What the exercise asks:
Please write out every line of the listing without alteration, but omit the images.
START Supplied entries
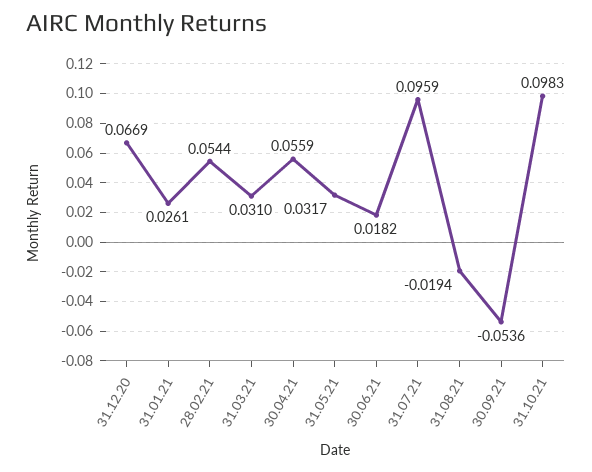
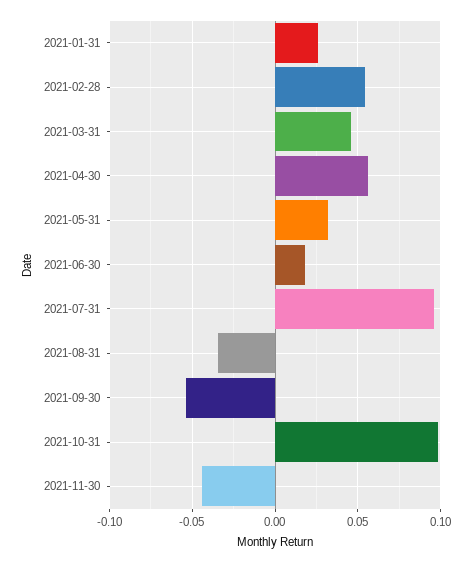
31.12.20: 0.0669 -> none
31.03.21: 0.031 -> 0.045
31.08.21: -0.0194 -> -0.035
2021-11-30: none -> -0.045

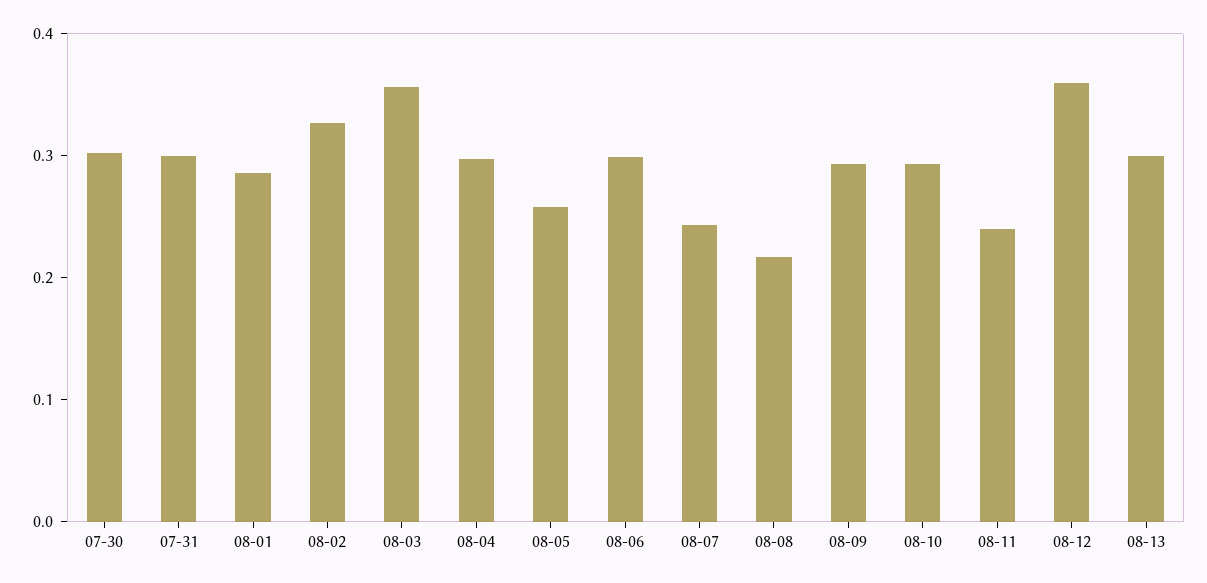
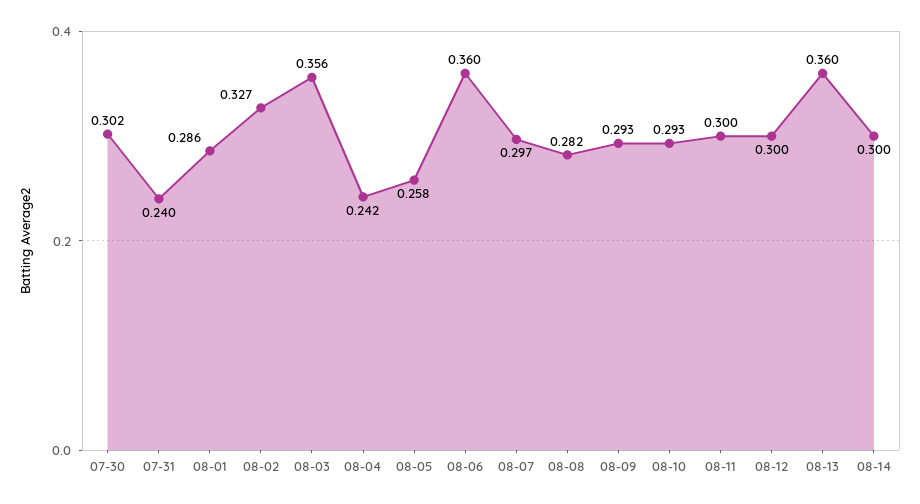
07-31: 0.3 -> 0.24
08-04: 0.3 -> 0.242
08-06: 0.3 -> 0.36
08-07: 0.24 -> 0.297
08-08: 0.22 -> 0.282
08-11: 0.24 -> 0.3
08-12: 0.36 -> 0.3
08-13: 0.3 -> 0.36
08-14: none -> 0.3

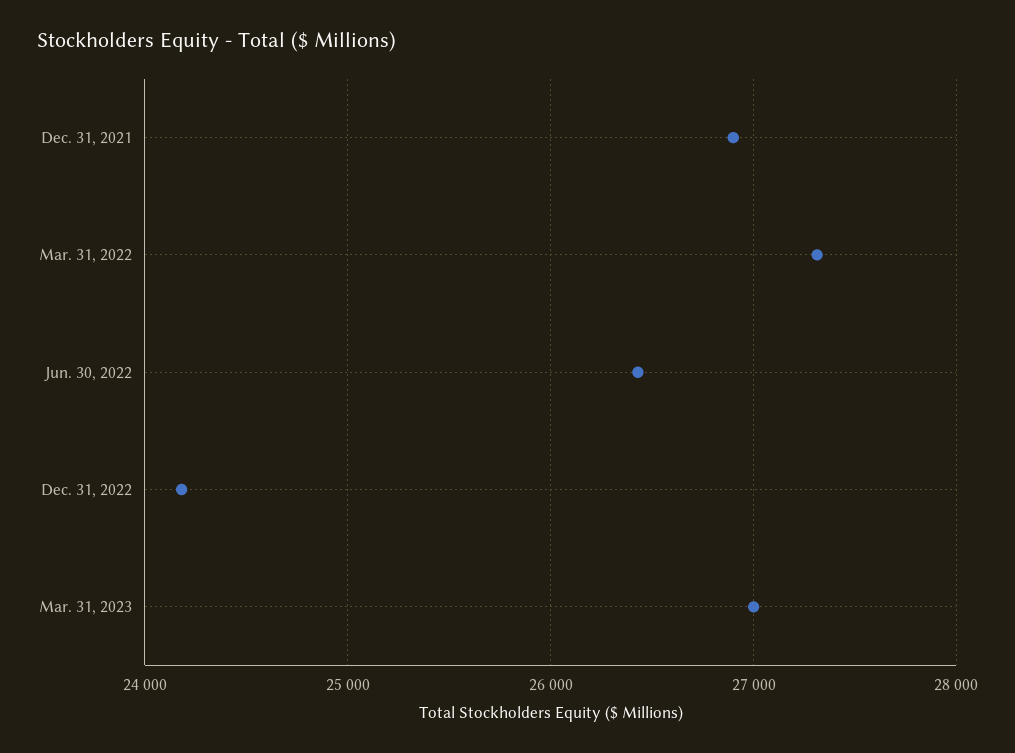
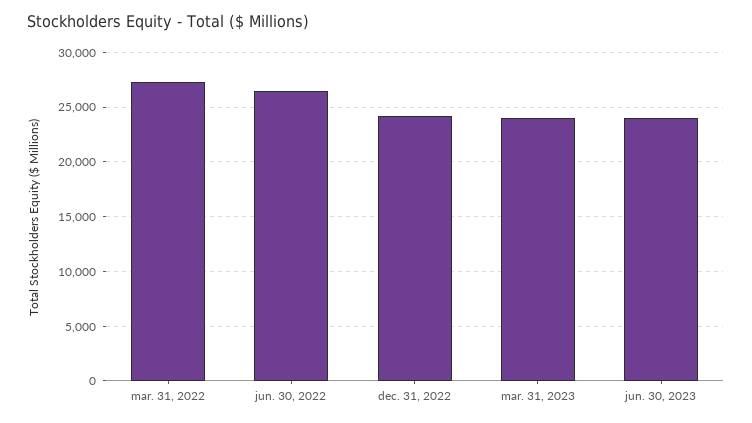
Dec. 31, 2021: 26900 -> none
Mar. 31, 2023: 27000 -> 24000
jun. 30, 2023: none -> 24000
END Supplied entries
Response to the exercise:
31.12.20: 0.0669 -> none
31.03.21: 0.031 -> 0.045
31.08.21: -0.0194 -> -0.035
2021-11-30: none -> -0.045

07-31: 0.3 -> 0.24
08-04: 0.3 -> 0.242
08-06: 0.3 -> 0.36
08-07: 0.24 -> 0.297
08-08: 0.22 -> 0.282
08-11: 0.24 -> 0.3
08-12: 0.36 -> 0.3
08-13: 0.3 -> 0.36
08-14: none -> 0.3

Dec. 31, 2021: 26900 -> none
Mar. 31, 2023: 27000 -> 24000
jun. 30, 2023: none -> 24000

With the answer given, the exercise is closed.